Easy, Reliable and Cost-Effective Rapid Shutdown Compliance Utilizing the SunSpec Standard

The requirements of 2017 and 2020 National Electric Code (NEC) section 690.12 – entitled Rapid Shutdown of PV Systems on Buildings – currently mean that module-level power electronic (MLPE) devices must be installed with PV systems installed on buildings, even if they are not appropriate for energy optimization reasons.  As microinverters and standard DC optimizers solutions are closed, proprietary solutions, their use locks installers into depending on a single source for equipment and replacements.

As discussed in the first blog post of this series, the SunSpec Alliance has the goal of creating industry-wide standards to resolve issues like compliance with Rapid Shutdown requirements. Their Rapid Shutdown standard allows for multiple vendors to certify equipment to an open, published standard – allowing installers to choose between interoperable devices and avoid being locked into a closed ecosystem to comply with code.

SMA rapid shutdown certified devices.

SMA has been a global leader in PV technology for almost 40 years.  SMA America will celebrate its 20th anniversary in September 2020 and has long been a technology leader: first with UL certified inverter-integrated AFCI as well as the first to achieve UL1741 SA smart inverter certification. SMA’s success is based on ensuring that it delivers safe and reliable equipment that reduces the time installers must spend on a roof installing or servicing PV equipment.  With Rapid Shutdown now requiring module-level power electronics for rooftop PV systems, SMA faced a daunting challenge to provide a fully code-compliant solution that also minimizes reliability impacts, while ensuring optimal energy yields. The SunSpec rapid shutdown standard provided a perfect complement to SMA’s ShadeFix optimized residential and commercial string inverters to achieve this goal.

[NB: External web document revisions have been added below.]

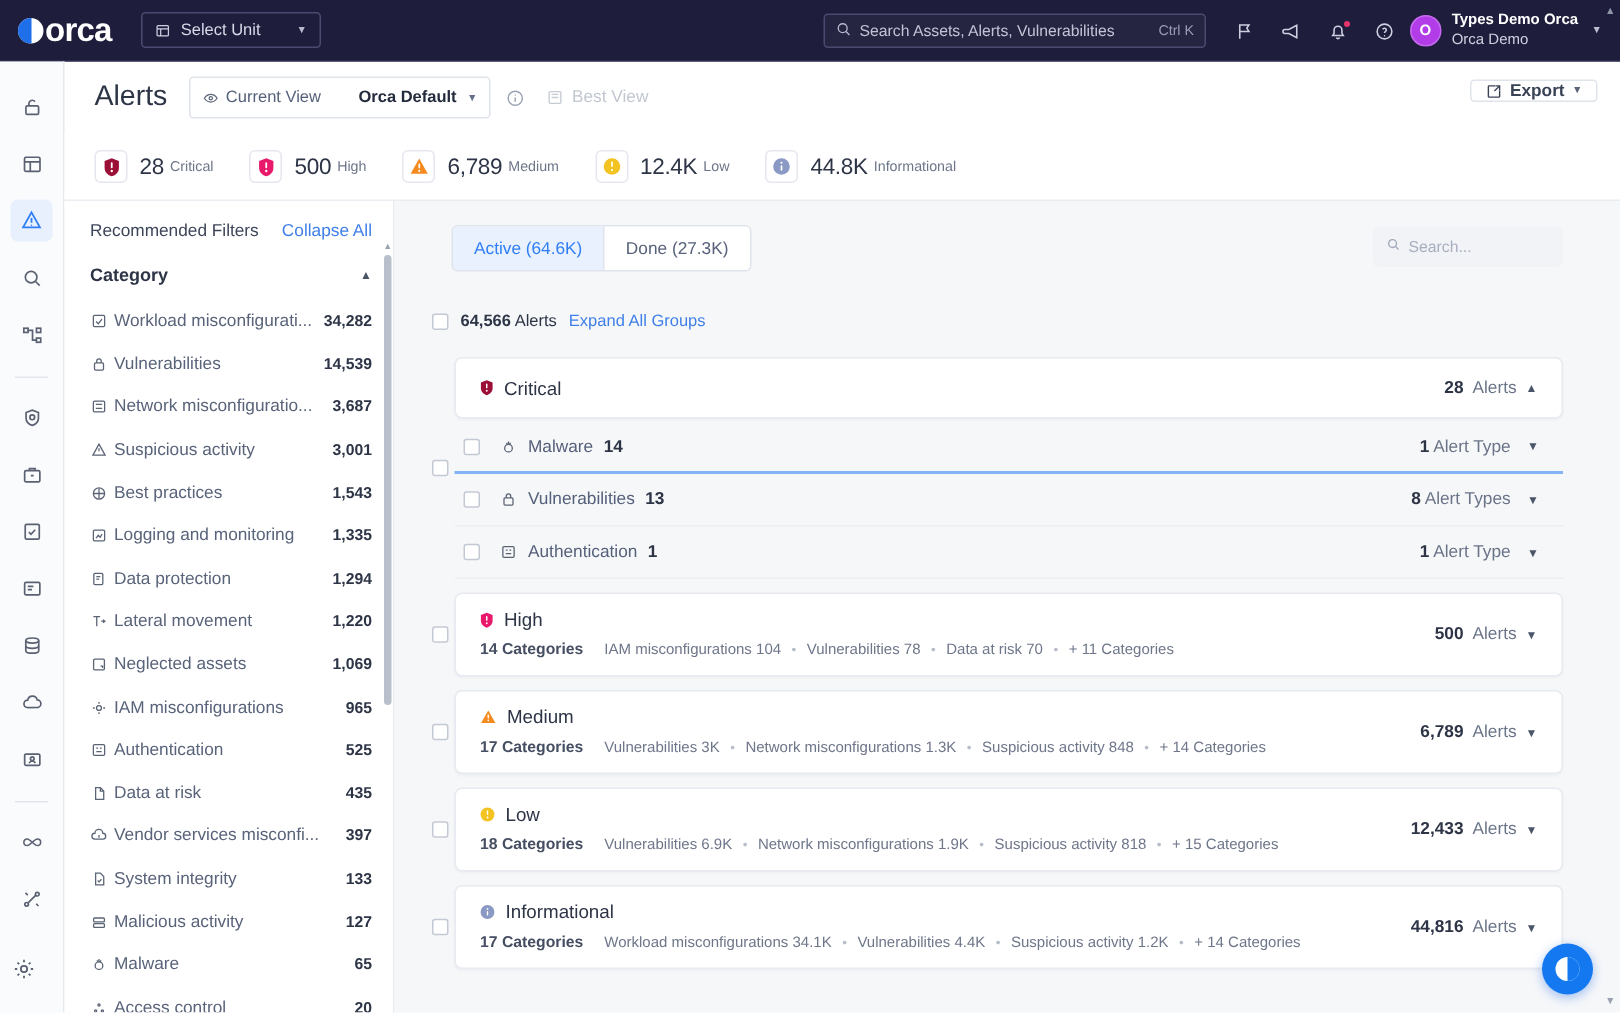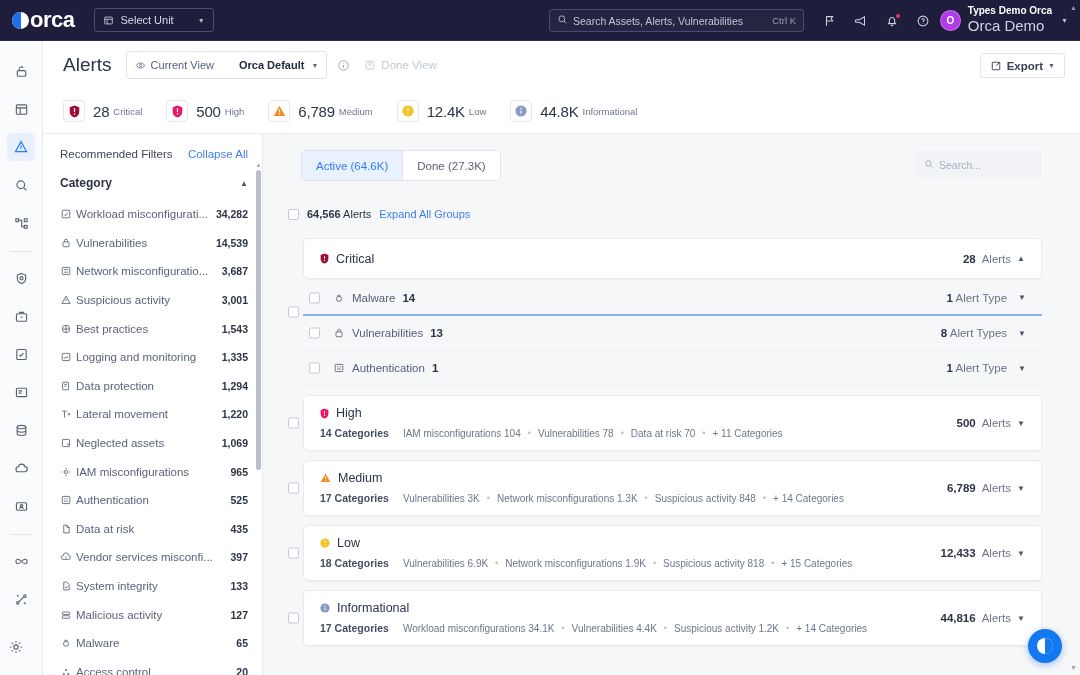--- a/index.html
+++ b/index.html
@@ -62,21 +62,21 @@
     display: flex; align-items: center; gap: 7px; cursor: pointer;
   }
   .avatar {
     width: 21px; height: 21px; border-radius: 50%; background: #b23ce8;
     display: flex; align-items: center; justify-content: center;
     color: #fff; font-size: 10px; font-weight: 600;
     box-shadow: 0 0 0 1px rgba(255,255,255,0.25) inset;
   }
   .user-names { line-height: 1.25; }
   .user-n1 { color: #ffffff; font-size: 10px; font-weight: 700; }
-  .user-n2 { color: #d0d0e0; font-size: 15px; }
+  .user-n2 { color: #d0d0e0; font-size: 10px; }
   .user-caret { color: #bcbcd0; font-size: 7px; margin-left: 2px; }
 
   
   .rail {
     position: absolute; left: 0; top: 41px; width: 43px; height: 634px;
     background: #fafbfc; border-right: 1px solid #e6e9ee;
     display: flex; flex-direction: column; align-items: center; padding-top: 16px;
   }
   .rail-item {
     width: 28px; height: 28px; margin-bottom: 10px; border-radius: 5px;
@@ -99,21 +99,21 @@
     font-size: 11px; color: #55607a; cursor: pointer; background: #fff;
   }
   .view-pill b { color: #222a3b; font-weight: 700; margin-left: 20px; }
   .view-pill .caret { font-size: 7px; color: #64708a; margin-left: 2px; }
   .hi-icon { margin-left: 10px; color: #9aa3b4; cursor: pointer; display:flex; }
   .save-view {
     margin-left: 14px; display: flex; align-items: center; gap: 5px;
     font-size: 11.5px; color: #c2c7d1; cursor: default;
   }
   .export-btn {
-    position: absolute; right: 15px; top: 12px; height: 25px;
+    position: absolute; right: 15px; top: 12px; height: 15px;
     border: 1px solid #dfe3ea; border-radius: 3px; background: #fff;
     display: flex; align-items: center; gap: 5px; padding: 0 9px;
     font-size: 11.5px; color: #3a4255; cursor: pointer; font-weight: 600;
   }
   .export-btn .caret { font-size: 7px; color: #5b6379; }
 
   
   .sev-strip {
     position: absolute; left: 43px; top: 89px; width: 1037px; height: 45px;
     display: flex; align-items: center; padding-left: 20px; gap: 10px;
@@ -465,21 +465,21 @@
         <circle cx="8" cy="8" r="5.8"></circle>
           <path d="M8 7.3v3.5"></path>
           <circle cx="8" cy="5.3" r="0.55" fill="#9aa3b4" stroke="none"></circle>
       </svg>
     </span>
     <div class="save-view">
       <svg width="12" height="12" viewBox="0 0 16 16" fill="none" stroke="#c6cbd4" stroke-width="1.2">
         <rect x="2.8" y="2.8" width="10.4" height="10.4" rx="1"></rect>
           <path d="M5 5.2h6M5 8h6"></path>
       </svg>
-      <span>Done View</span>
+      <span>Best View</span>
     </div>
     <div class="export-btn">
       <svg width="12" height="12" viewBox="0 0 16 16" fill="none" stroke="#3a4255" stroke-width="1.25">
         <path d="M9.2 3H3.6A.6.6 0 003 3.6v8.8c0 .3.3.6.6.6h8.8a.6.6 0 00.6-.6V6.9"></path>
           <path d="M8.4 7.6L13 3m-3.6 0H13v3.6"></path>
       </svg>
       <span>Export</span>
       <span class="caret">▼</span>
     </div>
   </div>

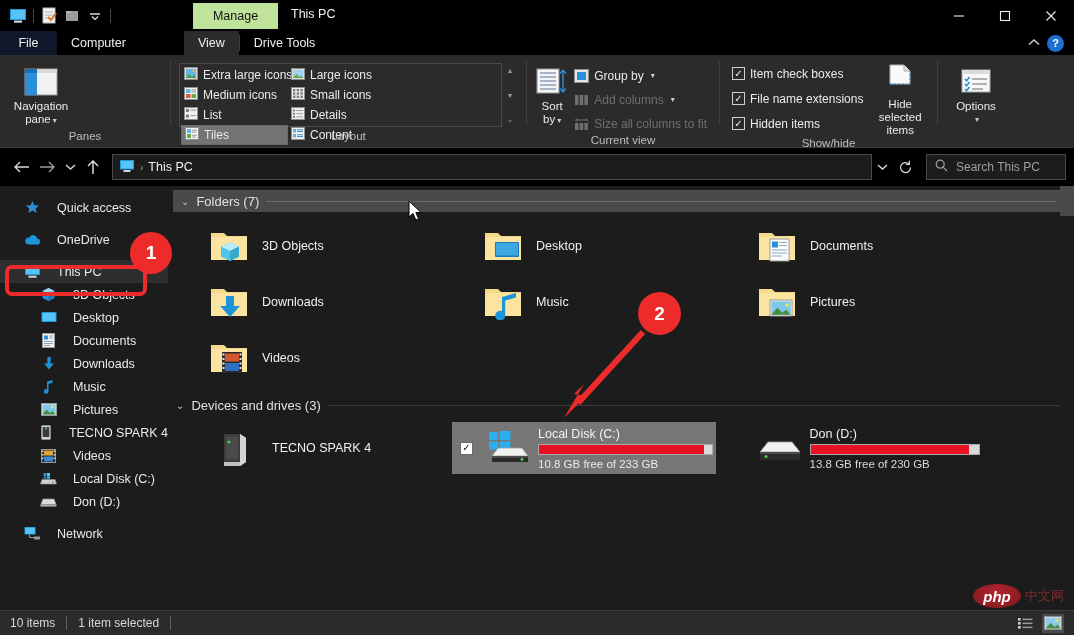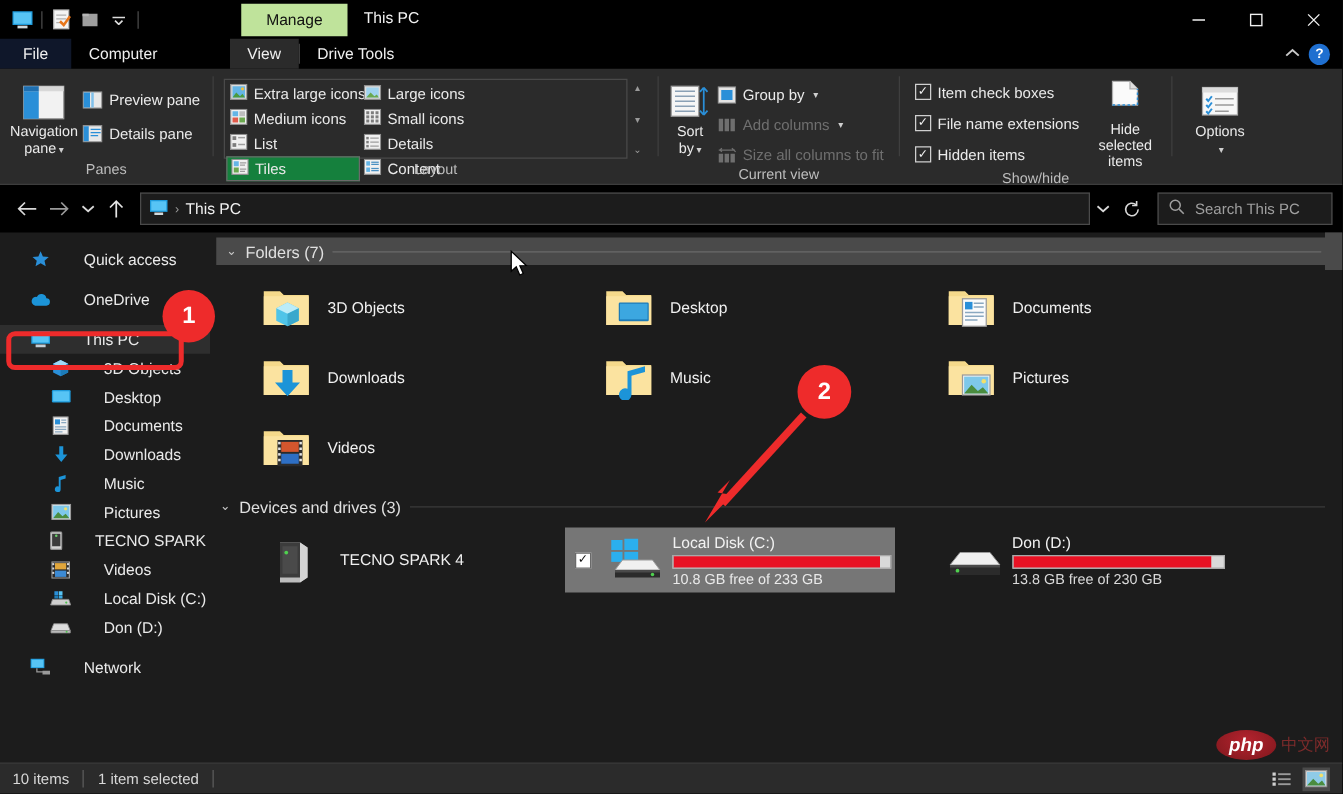--- a/index.html
+++ b/index.html
@@ -77,21 +77,21 @@
   .caret { font-size: 8px; color: #cfcfcf; margin-left: 2px; }
 
   .layoutbox {
     display: flex; flex-wrap: wrap; align-content: flex-start;
     border: 1px solid #4a4a4a; width: 325px; height: 64px; padding: 1px;
   }
   .layout-item {
     width: 107px; height: 20px; display: flex; align-items: center; gap: 5px;
     font-size: 12px; color: #eaeaea; padding-left: 3px; white-space: nowrap;
   }
-  .layout-item.sel { background: #15803d; border: 1px solid #6a6a6a; }
+  .layout-item.sel { background: #737373; border: 1px solid #6a6a6a; }
   .layout-scroll {
     width: 16px; height: 64px; display: flex; flex-direction: column;
     align-items: center; justify-content: space-between; padding: 3px 0; color: #9a9a9a; font-size: 8px;
   }
   .chk {
     width: 13px; height: 13px; border: 1px solid #cfcfcf; background: #2b2b2b;
     display: flex; align-items: center; justify-content: center;
     color: #f2f2f2; font-size: 10px; line-height: 1;
   }
 
@@ -115,21 +115,21 @@
     width: 140px; height: 26px; margin-left: 8px; background: #1c1c1c; border: 1px solid #4a4a4a;
     display: flex; align-items: center; padding: 0 8px; gap: 8px; font-size: 12px; color: #9f9f9f;
   }
 
   
   .navpane {
     position: absolute; left: 0; top: 186px; width: 168px; height: 424px;
     background: #1c1c1c; padding-top: 10px; overflow: hidden;
   }
   .navitem {
-    height: 23px; display: flex; align-items: center; gap: 26px;
+    height: 23px; display: flex; align-items: center; gap: 16px;
     font-size: 12.5px; color: #eaeaea; white-space: nowrap;
   }
   .navitem.root { padding-left: 24px; }
   .navitem.child { padding-left: 40px; }
   .navitem.sel { background: #2e2e2e; }
   .navspacer { height: 9px; }
   .nico { width: 17px; height: 17px; display: flex; align-items: center; justify-content: center; }
 
   
   .content {
@@ -300,42 +300,20 @@
         <span class="gicon">
           <svg width="34" height="28" viewBox="0 0 34 28">
             <rect x="1" y="1" width="32" height="26" fill="#f2f2f2" stroke="#9a9a9a"></rect>
             <rect x="1" y="1" width="12" height="26" fill="#2a8fd8"></rect>
             <rect x="1" y="1" width="32" height="4" fill="#d8d8d8"></rect>
             <rect x="1" y="1" width="12" height="4" fill="#1f6fb0"></rect>
           </svg>
         </span>
         <span>Navigation</span>
         <span><span>pane</span><span class="caret">▾</span></span>
-      </div>
-      <div style="display:flex;flex-direction:column;gap:6px;padding-top:8px;">
-        <div class="smallbtn">
-          <span class="sicon">
-            <svg width="16" height="14" viewBox="0 0 16 14">
-                <rect x="0.5" y="0.5" width="15" height="13" fill="#e8e8e8" stroke="#8f8f8f"></rect>
-                <rect x="1" y="1" width="5" height="12" fill="#2a8fd8"></rect>
-                <rect x="7" y="1" width="2" height="12" fill="#7fc0ea"></rect>
-              </svg>
-          </span>
-          <span>Preview pane</span>
-        </div>
-        <div class="smallbtn">
-          <span class="sicon">
-            <svg width="16" height="14" viewBox="0 0 16 14">
-                <rect x="0.5" y="0.5" width="15" height="13" fill="#e8e8e8" stroke="#8f8f8f"></rect>
-                <rect x="1" y="1" width="4" height="12" fill="#2a8fd8"></rect>
-                <path d="M6.5 3.5h8M6.5 6h8M6.5 8.5h6" stroke="#2a8fd8" stroke-width="1"></path>
-              </svg>
-          </span>
-          <span>Details pane</span>
-        </div>
       </div>
     </div>
     <div class="rgroup-label">Panes</div>
   </div>
 
   <div class="rsep"></div>
 
   <div class="rgroup" style="width:355px">
     <div class="rgroup-body" style="padding-top:8px">
       <div class="layoutbox">

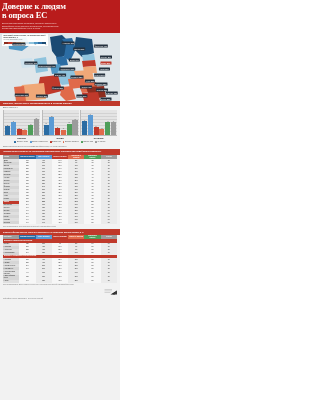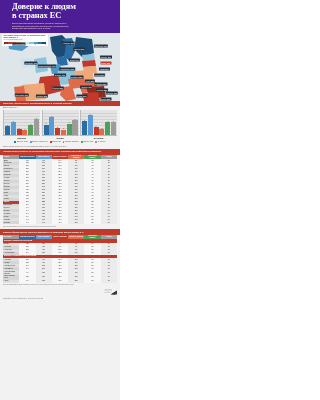--- a/index.html
+++ b/index.html
@@ -5,21 +5,21 @@
   * { box-sizing: border-box; margin: 0; padding: 0; }
   html, body {
     width: 120px; height: 400px;
     background: #ffffff;
     font-family: "Liberation Sans", sans-serif;
     overflow: hidden;
   }
   .page { width: 120px; height: 400px; position: relative; background: #f2f2f2; }
 
   
-  .header { background: #4c1d95; padding: 3px 4px 3px 12px; position: relative; }
+  .header { background: #b91c1c; padding: 3px 4px 3px 2px; position: relative; }
   .title {
     color: #ffffff; font-weight: bold; line-height: 1.04;
     font-size: 8.4px; letter-spacing: -0.1px;
     font-family: "Liberation Serif", serif;
   }
   .subtitle {
     color: #f6d5d0; font-size: 1.9px; line-height: 1.35;
     margin-top: 1.5px; max-width: 66px;
   }
 
@@ -96,21 +96,21 @@
   .logo { width: 13px; height: 7px; }
 </style>
 </head>
 <body>
 
 <div class="page">
 
   <div class="header">
     <div class="title">
       <div>Доверие к людям</div>
-      <div>в странах ЕС</div>
+      <div>в опроса ЕС</div>
     </div>
     <div class="subtitle">Данные Евробарометра показывают, насколько жители стран Европейского союза доверяют другим людям, государственным институтам и Европейскому союзу в целом.</div>
   </div>
 
   <div class="map-wrap">
     <svg class="map-svg" viewBox="0 0 120 68" preserveAspectRatio="none">
       <rect x="0" y="0" width="120" height="68" fill="#dfe6ea"></rect>
       <path d="M8 6 L26 4 L30 12 L22 18 L9 16 Z" fill="#4f97c4"></path>
       <path d="M50 4 L62 2 L70 10 L66 22 L58 26 L52 18 Z" fill="#1b4a73"></path>
       <path d="M62 6 L72 5 L76 16 L70 28 L64 24 L66 12 Z" fill="#2b6ca3"></path>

The functioning of the SunSpec rapid shutdown process is very straightforward.  Two components are required – a transmitter and some number of receivers.  The transmitter is responsible for imparting the SunSpec rapid shutdown power-line signal onto the DC conductors that go between the array and the inverter.  The receivers are responsible for detecting the signal on those conductors.  While the signal is present, the receivers do nothing. When the signal disappears, the receivers are responsible for lowering the array voltage below the code limits within the code specified time after rapid shutdown is “initiated”. They isolate their modules from the string they are part of, without breaking the string, and provide a low, “standby” voltage on their output conductors if the SunSpec signal is absent. This power-line communication signal is a “keep-alive” signal that does not require any additional wired or wireless communications channel between the array and inverter. It is important to highlight that the SunSpec certified receivers do not perform any power conditioning function or transmit information about the array operation, thereby allowing them to be very simple and robust devices.  This is important, as there may be many hundreds of these devices scattered throughout the harshest environmental conditions of a single large commercial rooftop installation. Time spent servicing failed MLPE devices is time not spent installing. rapid-shutdown-cert_vert-color

SMA America has integrated a transmitter certified to the SunSpec rapid shutdown standard into both our residential Sunny Boy US-41 and commercial CORE1 US-41 inverter lines. This transmitter, when enabled during commissioning, begins to impart onto the DC conductors connected to the array the SunSpec rapid shutdown “keep-alive” signal.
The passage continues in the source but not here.